[Given records]
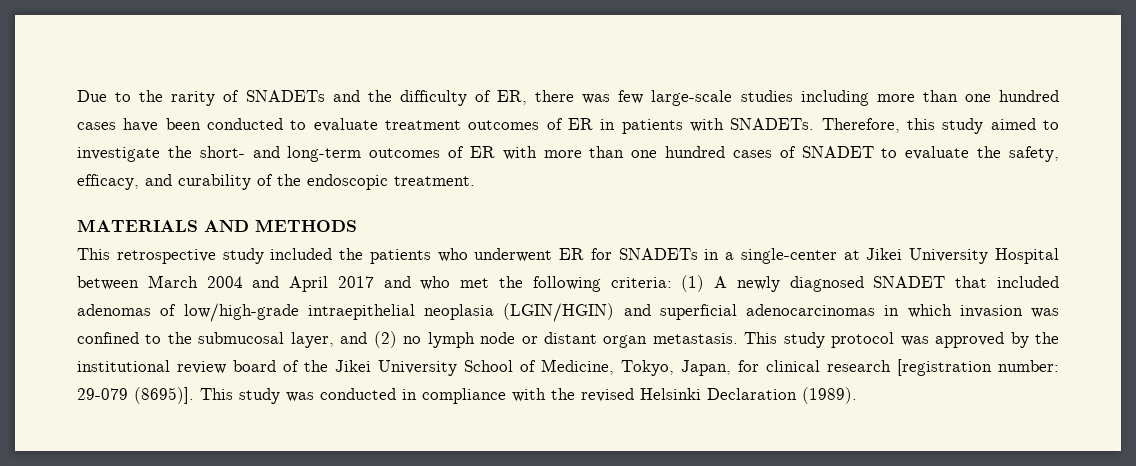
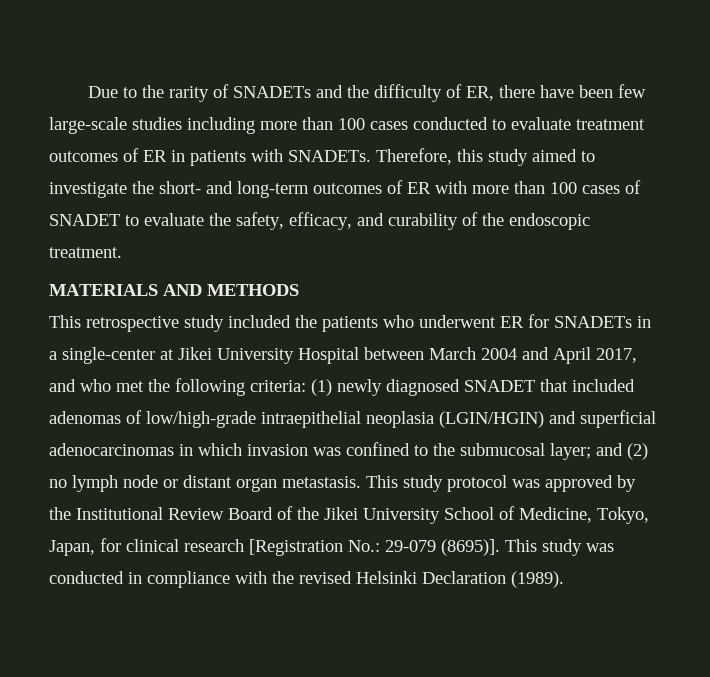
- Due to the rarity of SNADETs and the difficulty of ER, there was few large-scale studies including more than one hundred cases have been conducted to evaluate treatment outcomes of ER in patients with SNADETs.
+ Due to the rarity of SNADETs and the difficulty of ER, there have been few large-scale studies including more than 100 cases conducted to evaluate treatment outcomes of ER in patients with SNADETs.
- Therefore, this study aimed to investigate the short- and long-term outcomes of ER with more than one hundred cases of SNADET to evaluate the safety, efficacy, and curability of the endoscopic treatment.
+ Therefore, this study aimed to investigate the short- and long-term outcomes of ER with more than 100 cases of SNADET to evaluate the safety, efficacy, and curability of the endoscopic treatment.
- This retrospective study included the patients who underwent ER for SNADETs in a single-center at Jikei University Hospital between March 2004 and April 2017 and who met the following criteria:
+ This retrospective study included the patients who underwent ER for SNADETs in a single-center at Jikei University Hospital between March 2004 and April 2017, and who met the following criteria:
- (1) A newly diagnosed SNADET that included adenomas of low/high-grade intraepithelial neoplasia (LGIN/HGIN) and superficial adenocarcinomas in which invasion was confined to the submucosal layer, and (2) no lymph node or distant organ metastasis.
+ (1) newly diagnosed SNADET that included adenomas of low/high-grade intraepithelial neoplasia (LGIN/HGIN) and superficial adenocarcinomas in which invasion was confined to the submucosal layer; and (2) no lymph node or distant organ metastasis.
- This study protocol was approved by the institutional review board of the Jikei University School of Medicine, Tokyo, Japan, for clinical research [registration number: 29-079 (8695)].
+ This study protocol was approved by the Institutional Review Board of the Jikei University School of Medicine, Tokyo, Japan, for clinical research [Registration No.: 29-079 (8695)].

==

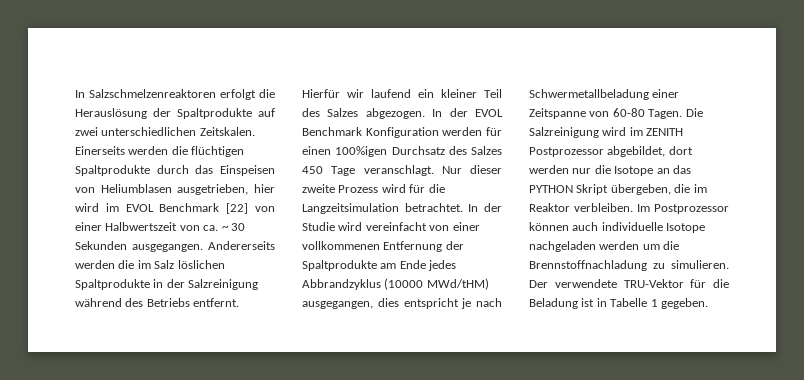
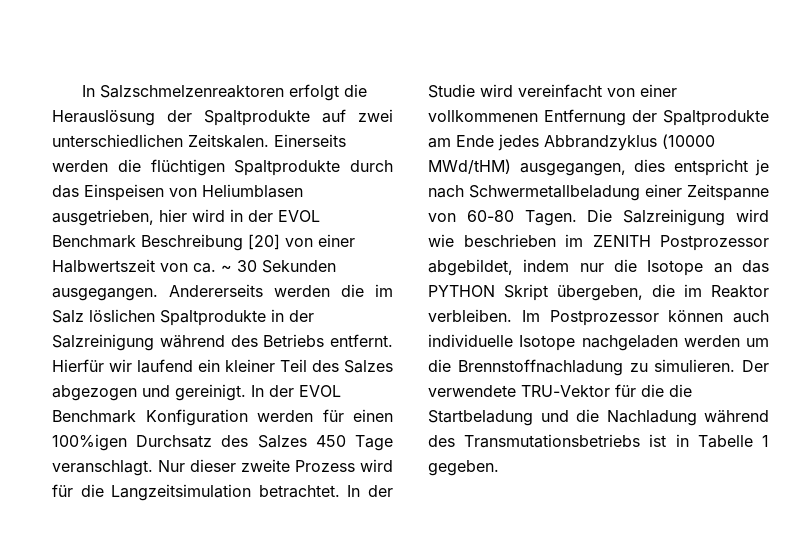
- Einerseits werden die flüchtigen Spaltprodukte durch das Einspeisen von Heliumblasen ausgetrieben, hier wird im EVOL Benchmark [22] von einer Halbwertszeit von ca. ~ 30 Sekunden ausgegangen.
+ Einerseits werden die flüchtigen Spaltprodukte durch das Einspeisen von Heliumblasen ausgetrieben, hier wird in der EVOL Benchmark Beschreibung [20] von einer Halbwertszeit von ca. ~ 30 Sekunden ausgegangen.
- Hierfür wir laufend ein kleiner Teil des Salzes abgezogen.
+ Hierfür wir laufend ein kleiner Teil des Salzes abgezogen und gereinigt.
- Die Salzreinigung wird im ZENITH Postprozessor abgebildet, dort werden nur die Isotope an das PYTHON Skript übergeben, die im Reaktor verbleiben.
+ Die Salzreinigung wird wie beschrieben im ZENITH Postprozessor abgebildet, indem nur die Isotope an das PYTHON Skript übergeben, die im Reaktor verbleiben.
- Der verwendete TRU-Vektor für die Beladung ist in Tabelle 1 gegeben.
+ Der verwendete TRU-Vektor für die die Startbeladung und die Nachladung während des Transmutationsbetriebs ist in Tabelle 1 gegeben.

[Requirement] What lines in the listing above hold the string "Postprozessor"? List them.

[Your solution]
- Die Salzreinigung wird im ZENITH Postprozessor abgebildet, dort werden nur die Isotope an das PYTHON Skript übergeben, die im Reaktor verbleiben.
+ Die Salzreinigung wird wie beschrieben im ZENITH Postprozessor abgebildet, indem nur die Isotope an das PYTHON Skript übergeben, die im Reaktor verbleiben.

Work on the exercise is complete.